A Schio aponta como motivo para a diminuição o fato de os argentinos estarem se espalhando por cidades do interior do Rio Grande do Sul e de Santa Catarina, obtendo vagas de trabalho no setor de frigoríficos. Uma retomada no agronegócio na Argentina também é cogitada como causa.
Migração temporária
Diferente de migrações de países distantes, a Argentina e a província de Misiones fazem fronteira com o Brasil, o que permite o vaivém. Dados do OBMigra mostram que as saídas de argentinos do Brasil, em alguns anos, ficam próximas ou até superam o número de entradas — isso também é influenciado pelos turistas e moradores fronteiriços. O indicador sugere que a migração não é, pelo menos até o momento, de longo prazo.
— Eles ficam dois ou três meses, juntam um dinheiro e voltam — afirma Kleber Guedes, delegado da Polícia Federal em Santa Cruz do Sul.
Ele comenta que, na circunscrição em que atua, a presença de argentinos é mais notada em Arvorezinha, Ilópolis, Anta Gorda, Putinga e Fontoura Xavier.
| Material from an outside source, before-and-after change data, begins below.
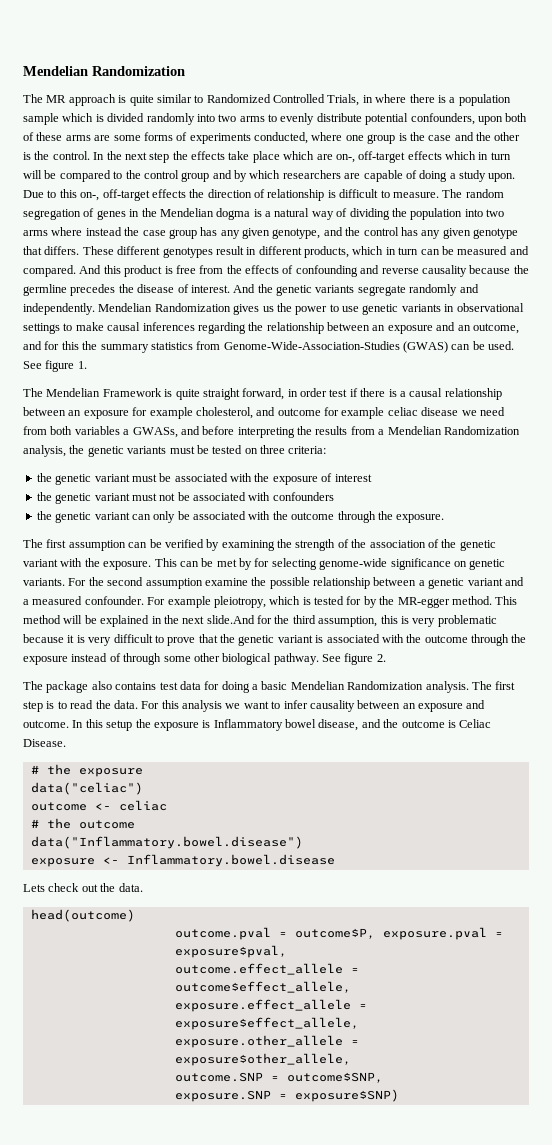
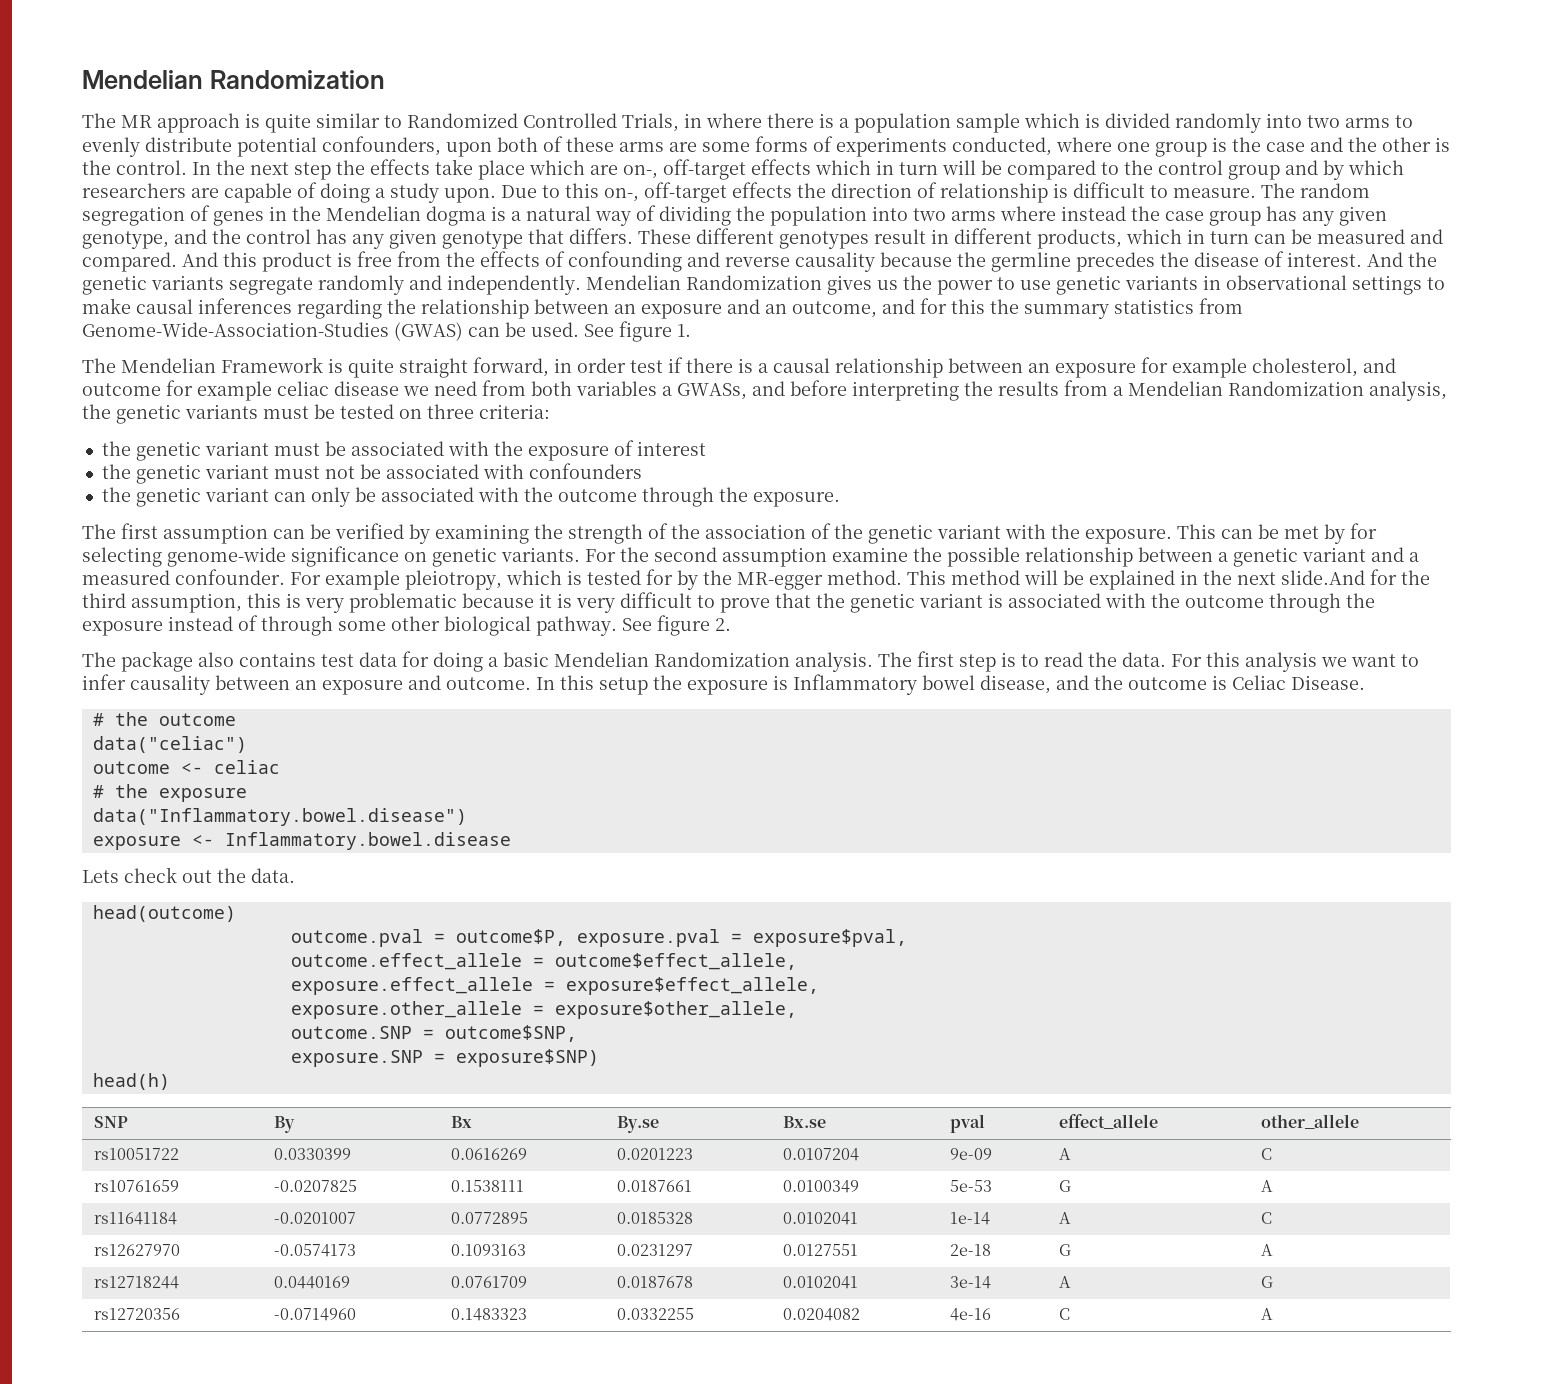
[78,768,143,777] exposure -> [158,713,236,726] outcome
[78,820,135,829] outcome -> [158,788,247,802] exposure
(399, 1095) none -> [92,1073,170,1090] [94,1116,129,1128] [274,1116,296,1133] [451,1116,473,1128] [617,1116,660,1133] [783,1116,827,1128] [950,1114,986,1133] [1059,1114,1159,1129] [1261,1114,1360,1129] [94,1148,180,1160] [274,1148,352,1160] [451,1148,528,1160] [617,1148,694,1160] [783,1148,860,1161] [950,1148,993,1160] [1059,1148,1072,1160] [1261,1148,1273,1160] [94,1180,180,1192] [274,1180,358,1192] [451,1180,525,1192] [617,1180,693,1192] [783,1180,860,1193] [950,1180,993,1192] [1059,1180,1072,1192] [1261,1180,1274,1192] [94,1212,178,1225] [274,1212,357,1224] [451,1212,529,1224] [617,1212,694,1224] [783,1212,859,1225] [950,1212,991,1225] [1059,1212,1072,1224] [1261,1212,1273,1224] [94,1244,181,1256] [274,1244,357,1257] [451,1244,527,1256] [617,1244,694,1256] [783,1244,859,1256] [950,1244,992,1256] [1059,1244,1072,1256] [1261,1244,1274,1256] [94,1276,180,1289] [274,1276,351,1289] [451,1276,528,1288] [617,1276,694,1288] [783,1276,859,1289] [950,1276,992,1289] [1059,1276,1072,1288] [1261,1276,1274,1288] [94,1308,181,1320] [274,1308,357,1321] [451,1308,528,1321] [617,1308,695,1320] [783,1308,861,1321] [950,1308,992,1321] [1059,1308,1071,1320] [1261,1308,1274,1320] // head(h) // SNP | By | Bx | By.se | Bx.se | pval | effect_allele | other_allele // rs10051722 | 0.0330399 | 0.0616269 | 0.0201223 | 0.0107204 | 9e-09 | A | C // rs10761659 | -0.0207825 | 0.1538111 | 0.0187661 | 0.0100349 | 5e-53 | G | A // rs11641184 | -0.0201007 | 0.0772895 | 0.0185328 | 0.0102041 | 1e-14 | A | C // rs12627970 | -0.0574173 | 0.1093163 | 0.0231297 | 0.0127551 | 2e-18 | G | A // rs12718244 | 0.0440169 | 0.0761709 | 0.0187678 | 0.0102041 | 3e-14 | A | G // rs12720356 | -0.0714960 | 0.1483323 | 0.0332255 | 0.0204082 | 4e-16 | C | A

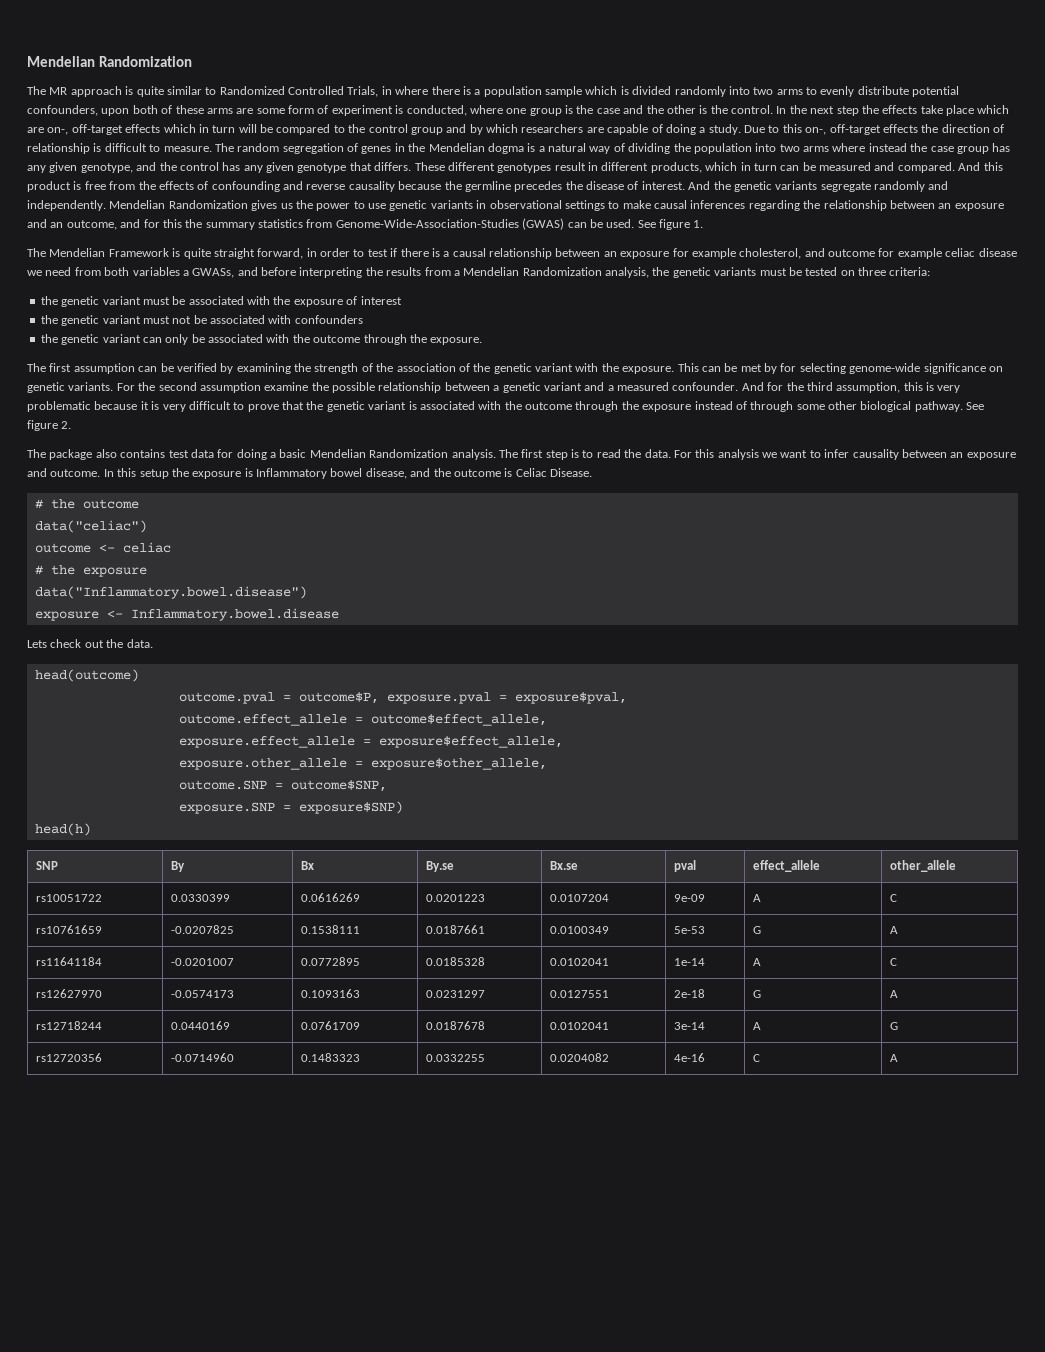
[755,136,947,157] forms of experiments -> [288,105,404,116] form of experiment is
[390,183,496,203] study upon. -> [708,124,741,135] study.
(626, 365) none -> [353,249,365,257] to
[290,569,1365,590] For example pleiotropy, which is tested for by the MR-egger method. This method will be explained in the next slide.And -> [741,382,764,391] And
— Nesses municípios, eles vêm para o corte de árvore de reflorestamento. É um trabalho pesado. Em geral, tem de dormir em acampamento, com barraca e lona no meio do mato. Pode não ter banheiro químico e água potável, por exemplo. Isso pode gerar ocorrência de trabalho em condição degradante — comenta Guedes.
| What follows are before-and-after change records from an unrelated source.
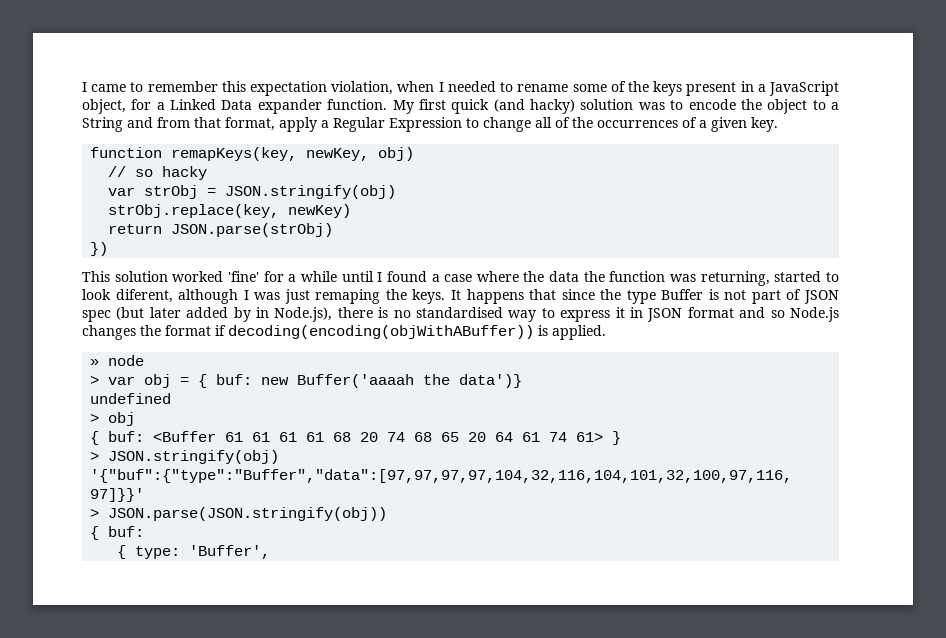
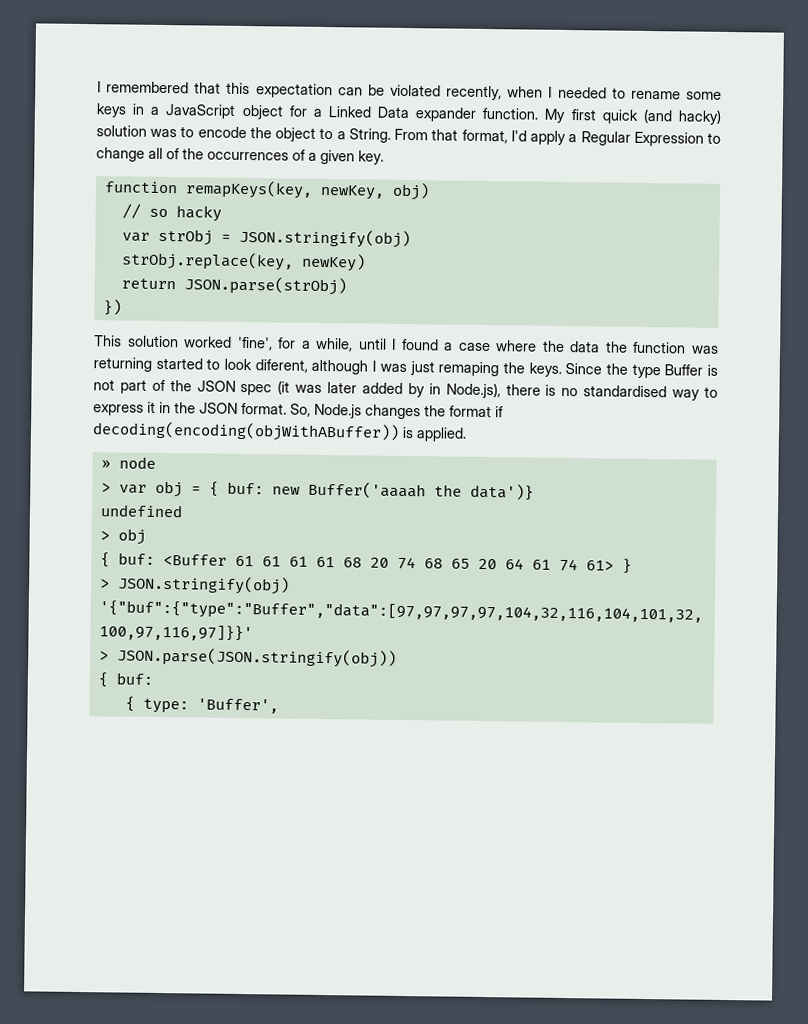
[82,81,394,96] I came to remember this expectation violation, -> [97,81,503,101] I remembered that this expectation can be violated recently,
[610,81,737,96] of the keys present -> [96,103,127,118] keys
[82,99,126,114] object, -> [241,104,284,120] object
[82,117,190,132] String and from -> [348,128,429,143] String. From
(275, 124) none -> [510,130,527,142] I'd
[227,271,337,282] 'fine' for a while -> [236,336,354,352] 'fine', for a while,
[700,271,770,286] returning, -> [93,357,152,372] returning
[450,289,595,304] It happens that since -> [565,362,603,375] Since
(802, 294) none -> [169,380,192,392] the
[116,307,145,320] (but -> [277,380,323,395] (it was
[647,307,785,322] JSON format and so -> [174,402,311,417] the JSON format. So,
Maioria trabalha em boas condições, dizem autoridades, mas resgates mantêm alerta
Após o resgate, em 2023, de mais de 200 trabalhadores da Bahia em situação análoga a escravidão na colheita da uva, em Bento Gonçalves, foi assinado um Termo de Ajustamento de Conduta (TAC) em que as empresas envolvidas se comprometeram a seguir uma série de regras para a contratação de safristas.
As autoridades fiscalizatórias concordam que houve progresso depois do episódio e dizem que a melhora no ambiente de trabalho alcança também os argentinos.
— A grande maioria dos que encontramos está bem, satisfeita, e com o salário em dia. E os produtores também estão satisfeitos (com os migrantes) — relata Pinto.
A procuradora Franciele afirma ter localizado argentinos “em quase todos os locais que fiscalizamos” em 2025. Ela descreve ter encontrado alojamentos e alimentação adequadas, além de receber relatos positivos dos empregados.
Apesar disso, o alerta segue aceso porque, entre 2024 e 2025, 42 argentinos foram resgatados de situações análogas à escravidão nas culturas da uva, erva-mate, extração florestal e apanha de aves.
Os principais episódios aconteceram na vindima. Houve três recentes resgates na colheita da uva, dois deles em São Marcos e um em Flores da Cunha, na Serra, somando 34 argentinos em situação degradante.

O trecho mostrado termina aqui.